TASK DETAILS =>
Set down the data below from its first line to the line holding "[360,262,415,272] on Linux -> (340, 238) none", inclusive; omit all pictures.

Before and after images
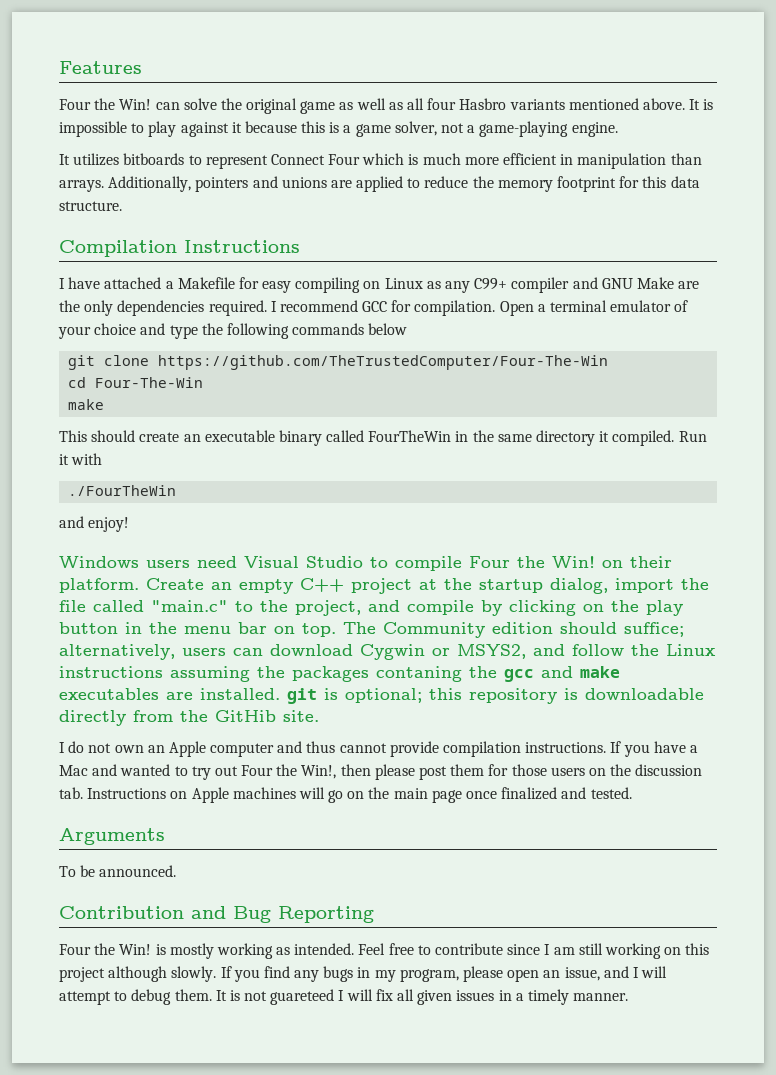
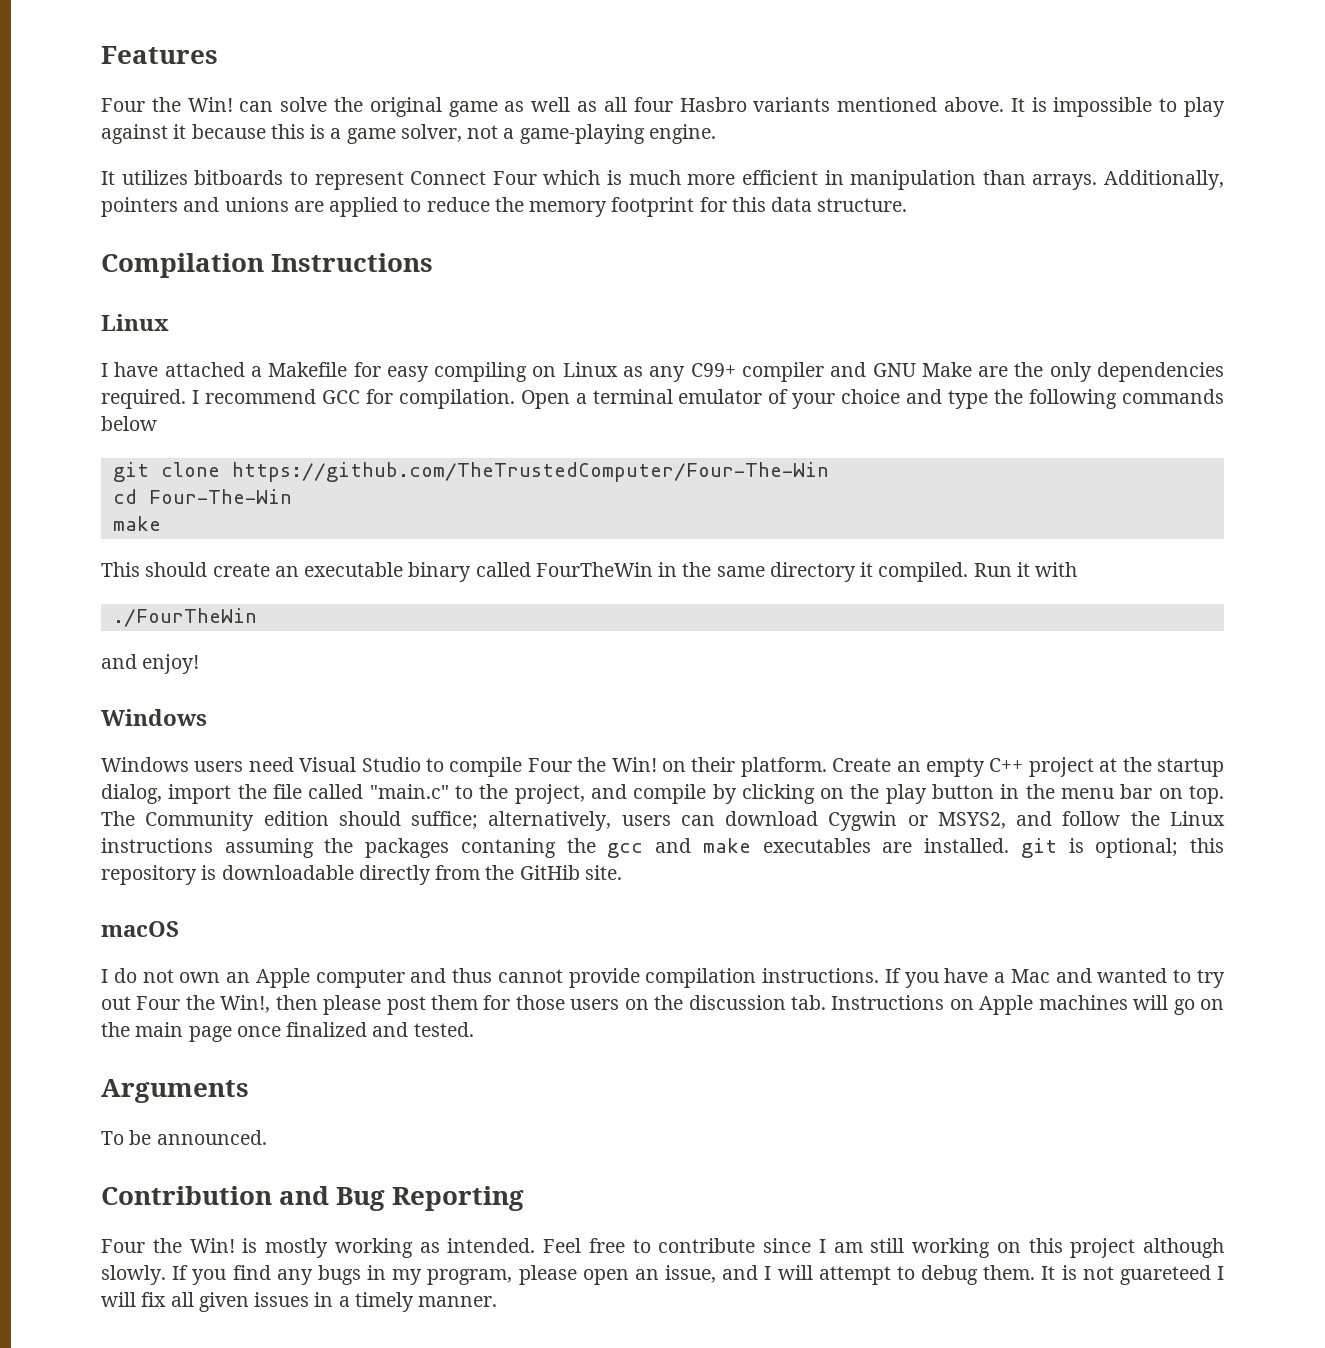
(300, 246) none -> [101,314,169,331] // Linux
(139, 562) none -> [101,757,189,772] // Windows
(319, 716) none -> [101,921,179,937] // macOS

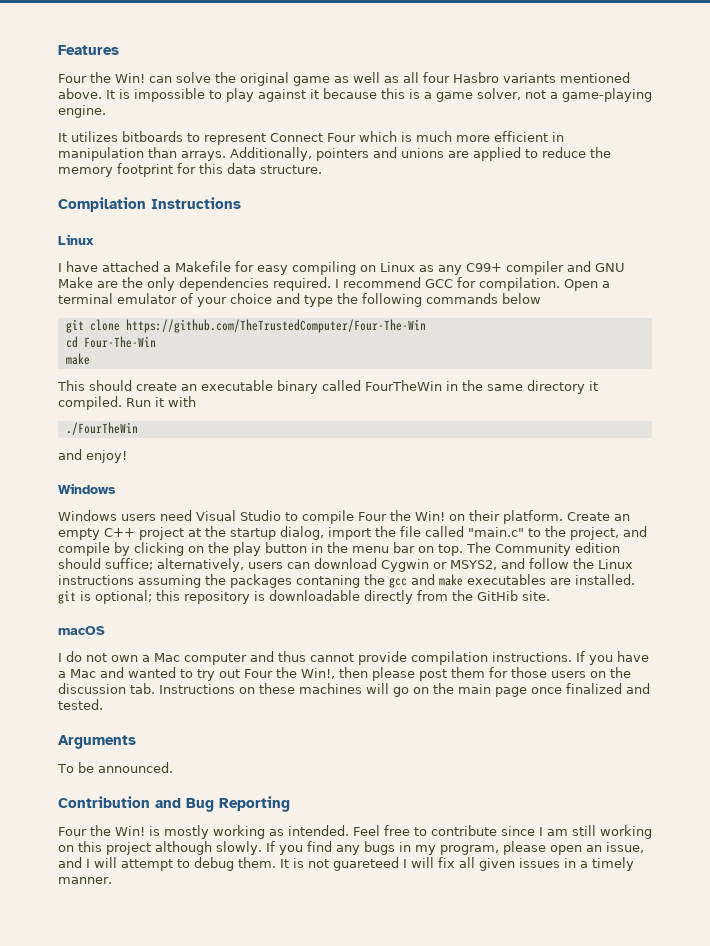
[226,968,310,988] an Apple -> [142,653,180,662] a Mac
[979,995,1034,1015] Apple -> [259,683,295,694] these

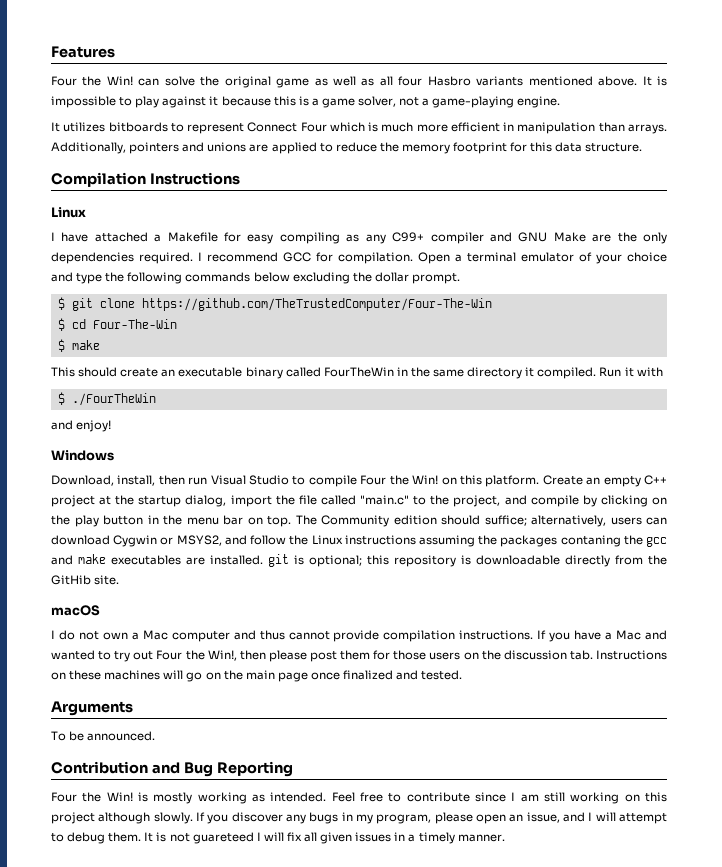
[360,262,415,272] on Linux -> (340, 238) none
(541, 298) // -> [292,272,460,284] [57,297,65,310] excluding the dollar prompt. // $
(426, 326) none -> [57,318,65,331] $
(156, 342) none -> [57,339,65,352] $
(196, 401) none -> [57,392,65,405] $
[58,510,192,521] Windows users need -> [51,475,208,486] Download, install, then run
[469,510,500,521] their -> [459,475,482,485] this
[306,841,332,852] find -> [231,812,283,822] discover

RESPONSE TO THIS EXERCISE =>
(300, 246) none -> [101,314,169,331] // Linux
(139, 562) none -> [101,757,189,772] // Windows
(319, 716) none -> [101,921,179,937] // macOS

[226,968,310,988] an Apple -> [142,653,180,662] a Mac
[979,995,1034,1015] Apple -> [259,683,295,694] these

[360,262,415,272] on Linux -> (340, 238) none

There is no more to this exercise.